Key takeaways
- Your credit score is used by lenders, landlords and even potential employers to assess your financial risk and trustworthiness — so the higher your score, the better.
- An excellent credit score, which is the highest scoring category, falls between 800 and 850 for FICO and 781 and 850 for VantageScore.
- If you want to improve your credit score, you can start by paying your bills on time every month, paying attention to your credit utilization ratio and tracking your credit score closely.
A lot of people can achieve good credit scores by practicing responsible financial habits, such as making on-time payments, but it takes a little extra knowledge — and some credit card savvy — to take your credit score from good to excellent.
But is having excellent credit worth it? If you want better financial opportunities, absolutely.Credit scores make up a huge part of our financial lives, so it’s to your advantage to learn how to get your credit score as high as possible — and getting an excellent credit score is just about as high as you can go.
So, how do you know if you have excellent credit? What is an excellent credit score and is there an easy way to get it?

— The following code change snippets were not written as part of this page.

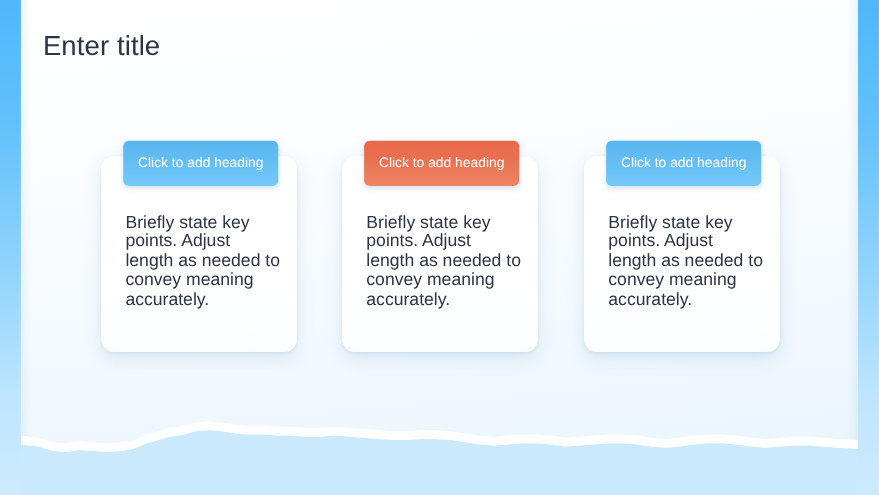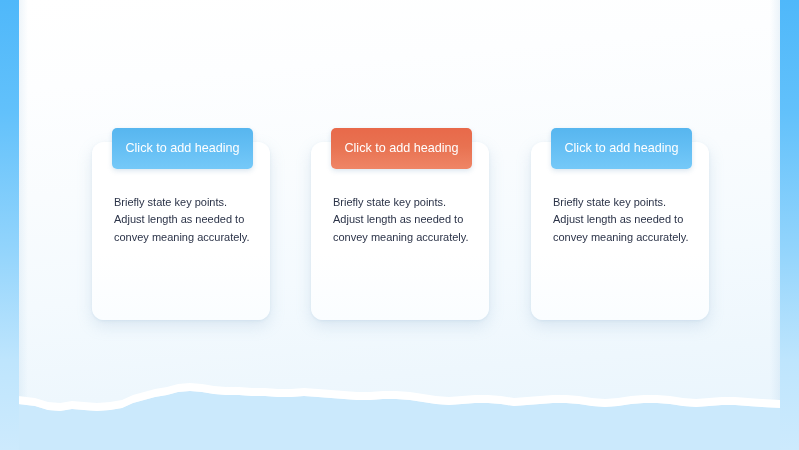--- a/index.html
+++ b/index.html
@@ -109,21 +109,21 @@
   }
   .card.c1 { left: 0px; }
   .card.c2 { left: 219px; }
   .card.c3 { left: 439px; }
 
   .card-body {
     position: absolute;
     left: 22px;
     right: 14px;
     top: 52px;
-    font-size: 11px;
+    font-size: 16px;
     line-height: 17.4px;
     color: #2b3348;
   }
 
   
   .badge {
     position: absolute;
     top: -14px;
     left: 20px;
     width: 141px;
@@ -178,20 +178,21 @@
              L540,34 L527,35 L514,36 L501,34 L488,33 L475,33 L462,34 L449,35 L436,34
              L423,32 L410,30 L396,29 L383,29 L370,30 L357,30 L344,29 L331,28 L318,27
              L304,26 L291,27 L278,27 L265,26 L252,26 L239,25 L226,25 L214,24 L202,22
              L190,21 L178,22 L167,25 L155,27 L144,30 L133,33 L122,38 L110,40 L97,41
              L84,40 L72,39 L60,41 L48,40 L35,36 L18,34 Z" fill="#ffffff"></path>
   </svg>
 
   <div class="rail left"></div>
   <div class="rail right"></div>
 
+  <div class="title">Enter title</div>
 
   <div class="cards">
 
     <div class="card c1">
       <div class="badge blue">Click to add heading</div>
       <div class="card-body">Briefly state key points. Adjust length as needed to convey meaning accurately.</div>
     </div>
 
     <div class="card c2">
       <div class="badge orange">Click to add heading</div>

Let’s take a closer look at what is considered an excellent credit score, as well as what you can do to boost your credit score into the excellent range.
Do you have an excellent credit score?
According to the FICO credit scoring model, an excellent credit score falls between 800 and 850 points. FICO, or the Fair Isaac Corporation, operates one of the most popular credit scoring systems in the industry — in fact, myFICO reports that over 90 percent of top lenders use FICO credit scores to help them make lending decisions.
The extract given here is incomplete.